The Chinese government has defied international anger at its crackdown on Tibetan independence protests, accusing the Dalai Lama and his "splittist clique" of being out to destroy the Olympics and damage China's international reputation.
Ethnic Han Chinese were the real victims of the Tibetan riots, the Beijing authorities say, and its security forces will respond severely. This month's riots were the most intense in 20 years, shaking Lhasa and surrounding areas and leaving Beijing to repair the worst damage to its public image since the tanks rolled in central Beijing in 1989, massacring pro-democracy activists.
"Evidence shows that the violent incidents were created by the 'Tibet independence' forces and masterminded by the Dalai Lama clique with the vicious intention of undermining the upcoming Olympics and splitting Tibet from the motherland," thundered an editorial in the People's Daily yesterday.
The Dalai Lama – who this weekend was in Delhi for a meditation workshop that the actor Richard Gere was due to attend – denies he incited the riots. Last week the Nobel Peace Prize winner suggested he might resign over the unrest, which goes against his professed policy of trying to find a peaceful way of gaining more autonomy for Tibet. He also says he supports the Beijing Games.
Tibet's exiled spiritual leader has said he would meet the Chinese leadership, even in Beijing, if he believed there was a concrete indication it was ready to enter dialogue.
The Prime Minister, Gordon Brown, said he had been told by Chinese officials that they were prepared to meet the Dalai Lama under certain conditions, but yesterday's blast in the People's Daily appears to signal that there is to be no compromise with him nor with the international attempts at mediation.
Meanwhile demonstrators in Dharamsala, the Dalai Lama's Indian base, continue to protest at the Chinese actions, which they claim have resulted in the deaths of up to 100 people, in contrast to China's official Xinhua news agency, which said 18 civilians and a policeman died in Lhasa. Waving Tibetan flags and carrying banners protesting against the Beijing authorities, the marchers have brought the town to a halt on a daily basis.
"They are not giving back the bodies. That is why no one knows how people are dead," said one protester, Dolma Tsering. On efforts to draw international attention to what has happened, she added: "We have to do something. We have to make a noise." Another protester, Lopsong Dawa, said: "We are only trying for peace, but China is lying.
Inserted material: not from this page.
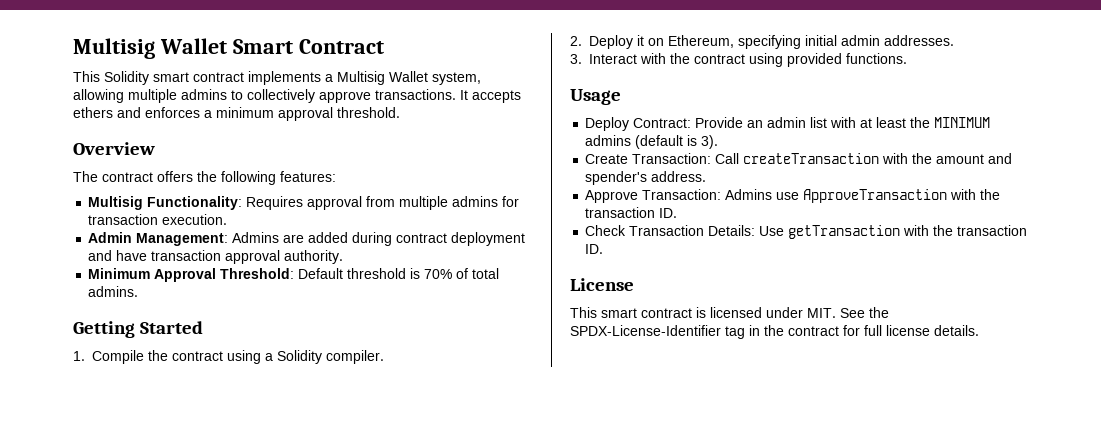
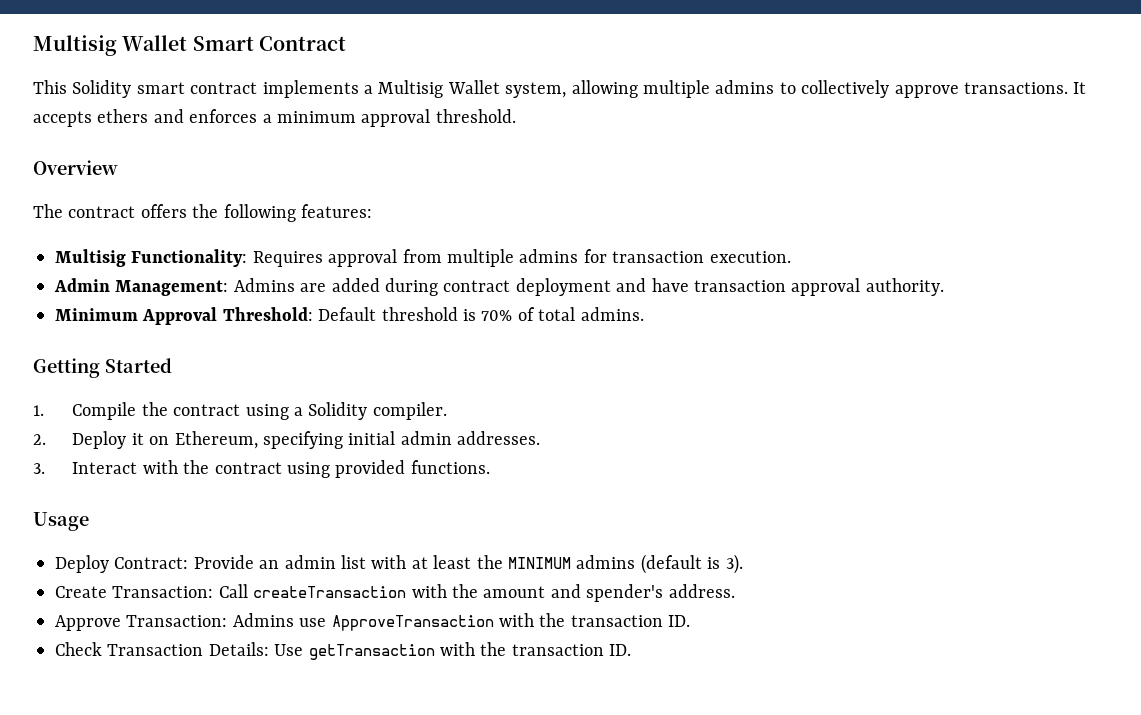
- License
- This smart contract is licensed under MIT. See the SPDX-License-Identifier tag in the contract for full license details.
One day we will get our freedom."
Protests in Tibet began on 10 March to mark the anniversary of a 1959 uprising against Beijing's rule, amid widespread anger over what Tibetans say have been brutal and repressive policies. Beijing has accused foreign media of anti-China bias in its reporting of the riots, but the true number of deaths may never be known, since China has barred outsiders from the trouble spots.
Hundreds of truckloads of soldiers and armed police have poured into Tibet and other Tibetan areas of China, such as Gansu and Sichuan provinces, and human rights groups have warned of waves of arrests and possible torture of those picked up in the crackdown. Police in Lhasa issued a "most wanted" list of 21 suspects and posted their pictures on the internet.
Footage of ethnic Han Chinese being attacked by Tibetans in Lhasa has dominated state media in China. There have been reports of Lhasa residents mourning Han victims, feel-good stories about Tibetans praising Chinese investment in the Himalayan region and images of Tibetan schoolchildren being taught their native language in schools – one of the biggest criticisms of China has been the way it is damaging local culture. The media also warned Uighur Muslim separatists, in the restive north-western region of Xinjiang, against following the Tibetans' lead.
Xinhua reported that China had broad international support for its "legitimate actions to handle the violence in Lhasa". The English-language China Daily said Western coverage was "biased and sometimes dishonest", aimed at portraying China in a negative light, and accused foreign media of running "untrue" reports.
The crackdown has severely dented hopes of closer ties with Taiwan, which China sees as a renegade province to be taken back by force if necessary, ratcheting up tensions in one of Asia's biggest flashpoints. In yesterday's election there, the Kuomintang, the Communists' civil war enemies, who now favour closer ties with Beijing, returned to power after eight years – the first piece of good news for Beijing this month. However, the victor, Ma Ying-jeou, was forced to take a more sceptical line on closer relations after voters said they were disturbed by the sight of Chinese troops attacking monks in Tibet.